Das „Aus“ für Cannabisblüten in der GKV
Das „Aus“ für Cannabisblüten in der GKV: Die harten Fakten seit Juli/August 2026
Mit dem Inkrafttreten des GKV-Beitragssatzstabilisierungsgesetzes (oft auch als Spargesetz bezeichnet) am 30. Juli 2026 hat sich die Situation für gesetzlich versicherte Patientinnen und Patienten drastisch verschärft.

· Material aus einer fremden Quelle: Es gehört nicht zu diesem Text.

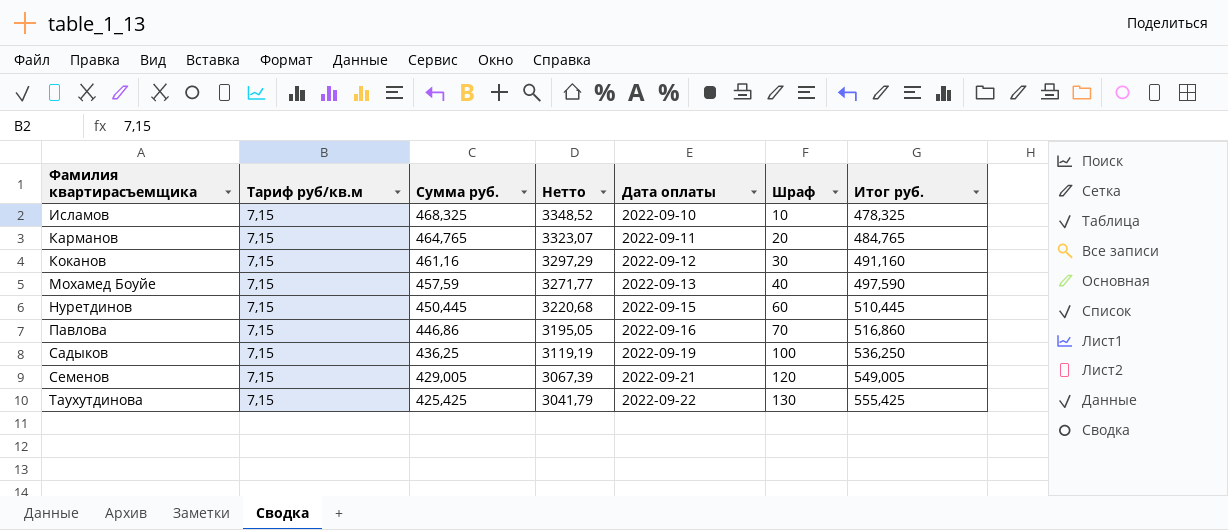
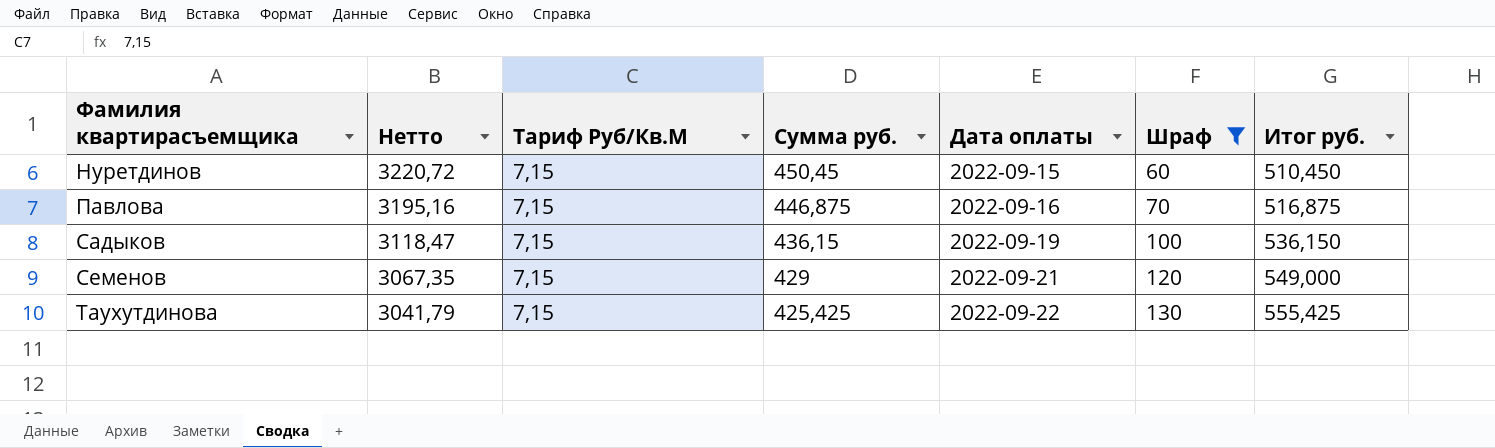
filter: none -> Шраф >= 60
column Нетто | position: 4 -> 2
column name: Тариф руб/кв.м -> Тариф Руб/Кв.М
Нуретдинов | Нетто: 3220,68 -> 3220,72
Нуретдинов | Сумма руб.: 450,445 -> 450,45
Нуретдинов | Итог руб.: 510,445 -> 510,450
Павлова | Нетто: 3195,05 -> 3195,16
Павлова | Сумма руб.: 446,86 -> 446,875
Павлова | Итог руб.: 516,860 -> 516,875
Садыков | Нетто: 3119,19 -> 3118,47
Садыков | Сумма руб.: 436,25 -> 436,15
Садыков | Итог руб.: 536,250 -> 536,150
Семенов | Нетто: 3067,39 -> 3067,35
Семенов | Сумма руб.: 429,005 -> 429
Семенов | Итог руб.: 549,005 -> 549,000

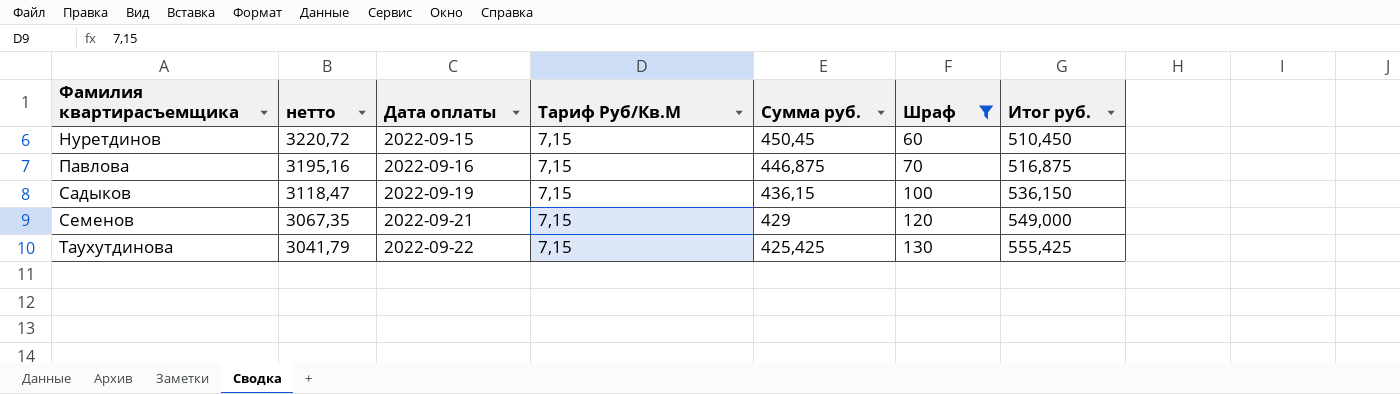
column name: Нетто -> нетто
column Дата оплаты | position: 5 -> 3

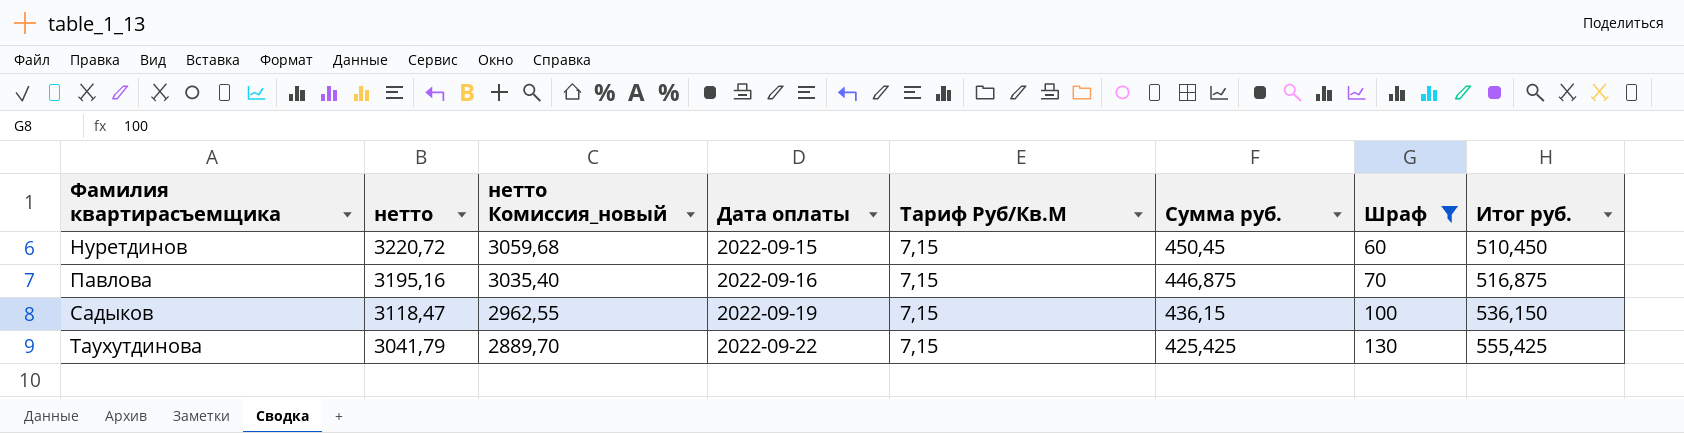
column нетто Комиссия_новый | formula: none -> [нетто] * 0,95
row Семенов: 3067,35 | 2022-09-21 | 7,15 | 429 | 120 | 549,000 -> none

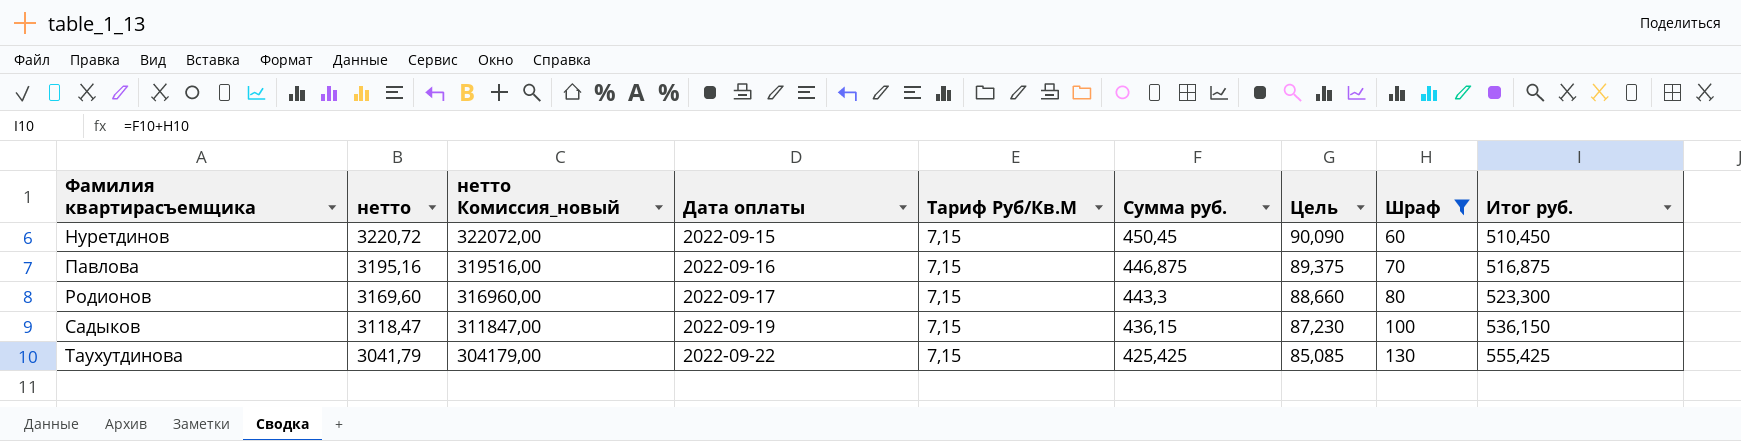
column нетто Комиссия_новый | formula: [нетто] * 0,95 -> [нетто] * 100
column Цель | formula: none -> [Сумма руб.] * 0,2
row Родионов: none -> 3169,60 | 316960,00 | 2022-09-17 | 7,15 | 443,3 | 88,660 | 80 | 523,300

Die wichtigsten und für viele Betroffene bittersten Punkte im Überblick:
- Raus aus dem Leistungskatalog: Medizinische Cannabisblüten wurden mit diesem Gesetz komplett aus der Erstattungsfähigkeit der gesetzlichen Krankenkassen (GKV) gestrichen. Eine Verordnung zulasten der Kasse ist seither gesetzlich nicht mehr möglich.
- Keine Bestandsschutz-Ausnahmen: Der Gesetzgeber hat im Beschluss keinerlei Ausnahmen für bereits genehmigte oder laufende Therapien mit Blüten vorgesehen. Selbst langjährig stabil eingestellte Patienten standen schlagartig vor dem Entzug der Kostenübernahme.
- Was stattdessen bleibt (oder auch nicht): Der gesetzliche Versorgungsanspruch in der GKV beschränkt sich im Cannbisbereich nun im Wesentlichen auf andere Darreichungsformen wie standardisierte Extrakte oder Wirkstoffe wie Dronabinol/Nabilon – oft gekoppelt an strenge Vorgaben und Hürden (wie den Vorrang bestimmter Fertigarzneimittel).
- Nur noch Selbstzahlung oder Privatrezept: Wer weiterhin auf Cannabisblüten als Therapiemittel angewiesen ist, muss diese seither zwingend auf Selbstzahlerbasis oder über ein Privatrezept finanzieren, was für viele chronisch kranke Menschen eine massive finanzielle Belastung darstellt.
Diese drastische gesundheitspolitische Kehrtwende sorgt seither für heftige Kritik von Patientenverbänden, Ärzten und Betroffenen, die hier eine akute Gefährdung der vertrauten und erfolgreichen Schmerztherapie sehen.